Required action: Search the data below for the word "Print" and copy each line that holds it.

Data for review:
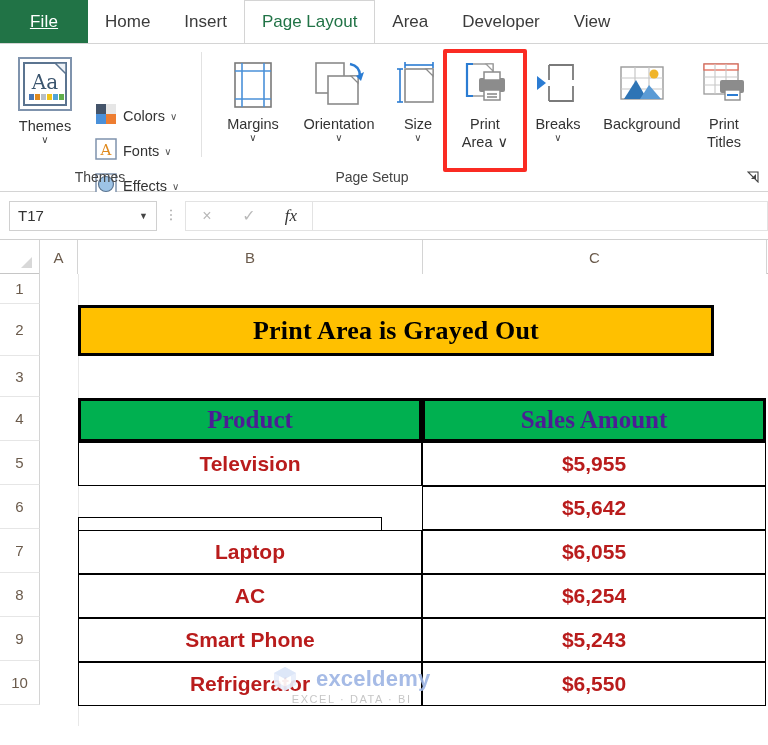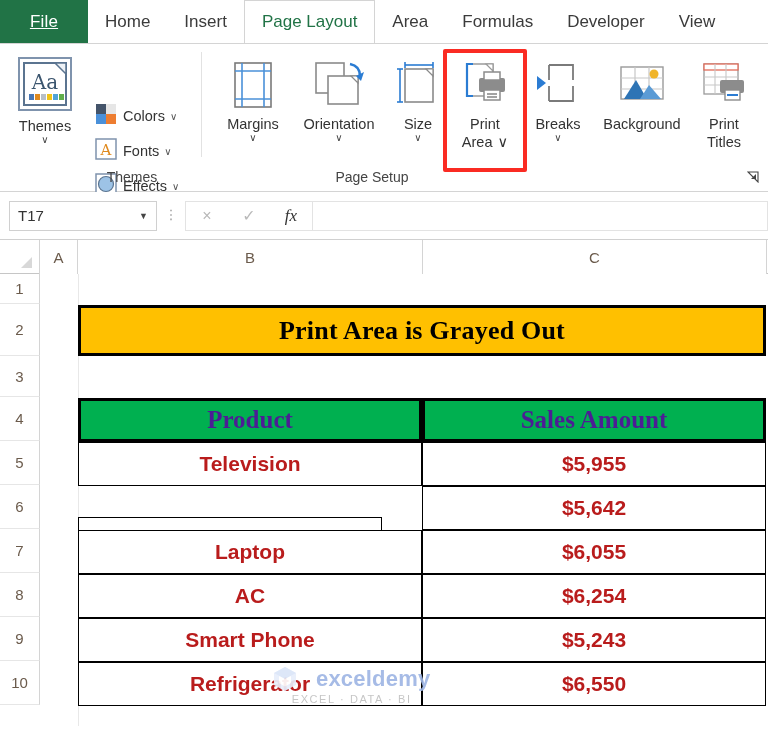--- a/index.html
+++ b/index.html
@@ -52,21 +52,21 @@
 
   
   .ribbon {
     position: relative;
     height: 148px;
     background: #ffffff;
     border-bottom: 1px solid #d4d4d4;
   }
   .group {
     position: absolute;
-    top: 0; bottom: 0; padding-left: 32px;
+    top: 0; bottom: 0;
   }
   .group-sep {
     position: absolute;
     top: 8px; bottom: 34px;
     width: 1px;
     background: #e2e2e2;
   }
   .group-label {
     position: absolute;
     bottom: 6px;
@@ -261,23 +261,20 @@
         <span>Home</span>
       </div>
     <div class="tab">
         <span>Insert</span>
       </div>
     <div class="tab active">
         <span>Page Layout</span>
       </div>
     <div class="tab">
         <span>Area</span>
-      </div>
-    <div class="tab">
-        <span>Formulas</span>
       </div>
     <div class="tab">
         <span>Developer</span>
       </div>
     <div class="tab">
         <span>View</span>
       </div>
   </div>
 
   <div class="ribbon">
@@ -505,21 +502,21 @@
       <div class="rowcell" style="height:44px;">7</div>
       <div class="rowcell" style="height:44px;">8</div>
       <div class="rowcell" style="height:44px;">9</div>
       <div class="rowcell" style="height:44px;">10</div>
     </div>
 
     <div class="sheet">
 
       <div class="sel-outline" style="left:37px; top:0; width:1px; height:452px; border:none; background:#e8e8e8;"></div>
 
-      <div class="cell title-cell" style="left:37px; top:31px; width:688px; height:51px;">Print Area is Grayed Out</div>
+      <div class="cell title-cell" style="left:37px; top:31px; width:636px; height:51px;">Print Area is Grayed Out</div>
 
       <div class="cell hdr-cell" style="left:37px; top:124px; width:344px; height:44px;">Product</div>
       <div class="cell hdr-cell" style="left:381px; top:124px; width:344px; height:44px;">Sales Amount</div>
 
       <div class="cell data-cell" style="left:37px; top:168px; width:344px; height:44px;">Television</div>
       <div class="cell data-cell" style="left:381px; top:168px; width:344px; height:44px;">$5,955</div>
 
       <div class="cell data-cell" style="left:37px; top:212px; width:304px; height:44px;margin-top:31px;">Desktop</div>
       <div class="cell data-cell" style="left:381px; top:212px; width:344px; height:44px;">$5,642</div>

Written solution:
-      <div class="cell title-cell" style="left:37px; top:31px; width:688px; height:51px;">Print Area is Grayed Out</div>
+      <div class="cell title-cell" style="left:37px; top:31px; width:636px; height:51px;">Print Area is Grayed Out</div>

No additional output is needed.